Le virtù della combinazione si riflettono anche nell’organizzazione dei processi innovativi. Già alla fine degli anni ’60, il progetto SAPPHO – uno dei primi studi empirici sull’innovazione industriale – aveva sottolineato l’importanza di organizzare team multidisciplinari per lo sviluppo di nuovi prodotti: la diversità e ricchezza di prospettive, l’eterogeneità dei domini disciplinari, le competenze non correlate, aumentavano la probabilità di sviluppare innovazioni originali e di successo. Se opportunatamente organizzati, i membri del team di superano la tendenza a sminuire possibili opportunità di nuove ricombinazioni e quindi danno spazio all’esplorazione combinativa.

la nozione di combinazione virtuosa di elementi è inoltre alla base del food pairing, il metodo di abbinamento alimentare che identifica le combinazioni degli ingredienti partendo dal loro profilo chimico che ne determina per esempio odori e sapori. Il principio di fondo è che gli alimenti si combinano virtuosamente quando condividono componenti aromatiche chiave. Il foodpairing ispira chef e buongustai per elaborare possibili combinazioni alimentari innovative che si basano sulle proprietà intrinseche di ingredienti di base.

La danza virtuosa tra vecchio e nuovo nelle combinazioni di elementi – anche cognitivi – esistenti rappresenta una strategia di introduzione del nuovo: Isaac Newton nei sui Principia presentò le leggi di gravitazione usando le leggi della geometria convenzionale; Charles Darwin dedicò la prima parte dell’Origine della Specie alla trattazione di temi convenzionali sulla selezione degli animali; la progettazione di prodotti commerciali segue spesso dinamiche al confine tra convenzionalità e novità. Le nuove idee, se incorporate in un quadro di convenzioni accettate, aumentano la capacità del pubblico di valutare ed adottare l’innovazione.

La nozione di combinazione intesa come miscela di più elementi di varia natura ha progressivamente assunto un’accezione positiva. Albert Einstein sosteneva che la combinazione è “la caratteristica essenziale del pensiero produttivo”.

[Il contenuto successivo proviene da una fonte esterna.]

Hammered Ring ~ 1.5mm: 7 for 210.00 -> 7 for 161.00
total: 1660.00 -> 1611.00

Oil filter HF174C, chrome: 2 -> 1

Si noti però che tutti gli esempi di produzione scientifica, industriale o culinaria riportati finora considerano la combinazione con una dimensione intrinsecamente “additiva”. L’equazione “combinazione additiva = combinazione positiva” è radicata nel nostro modo di pensare ed agire. Un recente articolo pubblicato su Nature dimostra che gli esseri umani sono sistematicamente inclini a concepire e agire trasformazioni additive. La psicologa Gabrielle Adams, con alcuni colleghi dell’Università della Virginia, ha effettuato una serie di esperimenti per spiegare la nostra inclinazione a preferire l’addizione. L’attrattività dell’addizione, per esempio, è superiore quando le persone sono sotto “carico cognitivo”, cioè quando devono svolgere altri compiti nello stesso tempo, oppure quando il problema da risolvere non segnala immediatamente l’opportunità di utilizzare la “sottrazione” o comunque i limiti e i costi associati all’addizione.

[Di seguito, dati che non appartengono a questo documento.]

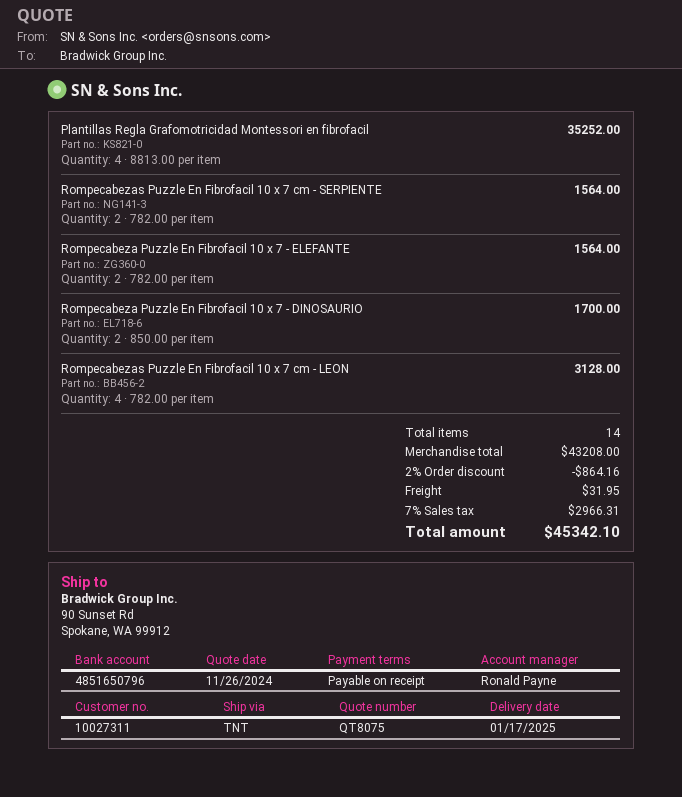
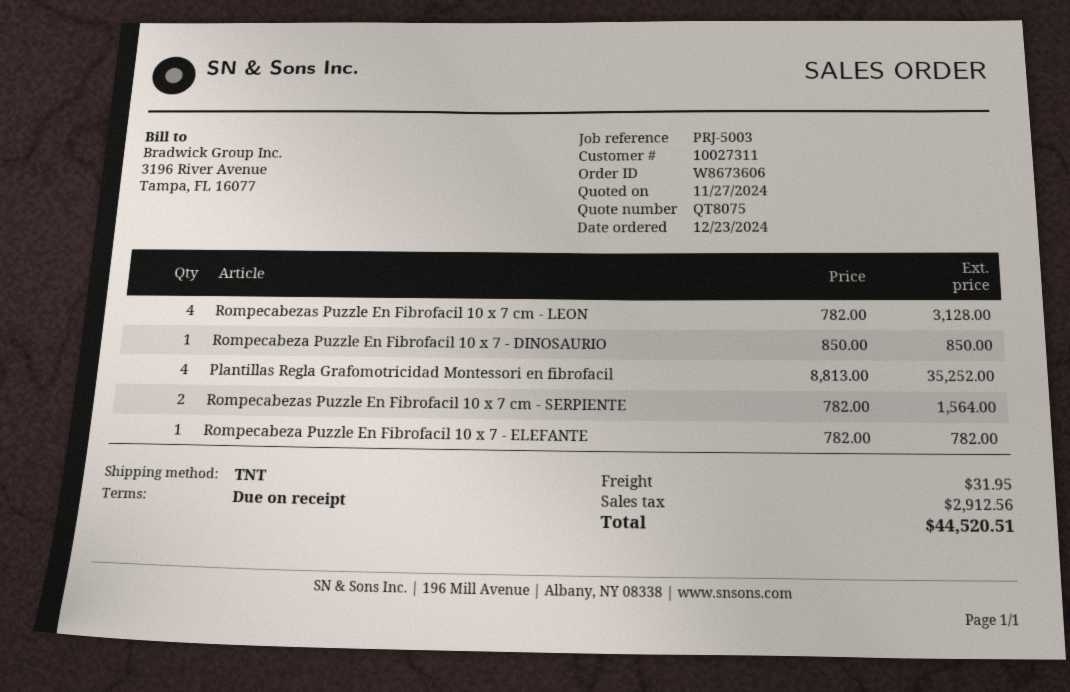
quote date: 2024-11-26 -> 2024-11-27
Rompecabeza Puzzle En Fibrofacil 10 x 7 - ELEFANTE: 2 x 782.00 = 1564.00 -> 1 x 782.00 = 782.00
Rompecabeza Puzzle En Fibrofacil 10 x 7 - DINOSAURIO: 2 x 850.00 = 1700.00 -> 1 x 850.00 = 850.00
discount: 2% = 864.16 -> none
tax: 2966.31 -> 2912.56
total: 45342.10 -> 44520.51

Perchè siamo guidati da una logica additiva? Le motivazioni addotte dai ricercatori sono affascinanti: l’inclinazione additiva può essere una prova della presenza di un pregiudizio cognitivo – cultural bias – che informa il modo in cui inquadriamo e risolviamo i problemi. Come noto, i cultural bias si traducono in scorciatoie cognitive che automaticamente ispirano determinate azioni.

Se un simile pregiudizio cognitivo fosse ulteriormente suffragato empiricamente, potremmo spiegare perchè noi esseri umani abbiamo difficoltà ad affrontare le sfide che richiedono trasformazioni sottrattive, per esempio il cambiamento climatico. Posto che esistono altre concause – anche di natura socioeconomica – che frenano l’implementazione di approcci con effetti positivi nella risoluzione di sfide epocali, la nostra attitudine additiva rappresenta un freno naturale. Si pensi all’economia circolare e in particolare ai distretti circolari, soluzioni virtuose per l’abbattimento dell’impatto ambientale di produzioni tradizionali e per il recupero di materiali da risulta delle stesse. Tali soluzioni richiederebbero un frame sottrattivo per essere attuate, invece sono apprezzate sulla carta ma ricevono reazioni tiepide in termini di realizzazione di politica industriale.

A ben guardare, l’attitudine additiva può aver generato una dinamica nella semantica attuale che assegna automaticamente all’idea di combinazione una dimensione additiva. Diversità e inclusività – parole entrate giustamente nel nostro vocabolario – sono considerate positive in un’accezione additiva. Nonostante sembriamo tutti convinti che less is more, la path dependency semantica – generata dalla nostra inclinazione additiva – potrebbe essere l’ostacolo sulla strada che porta alla creazione di soluzioni semplici per sfide complesse.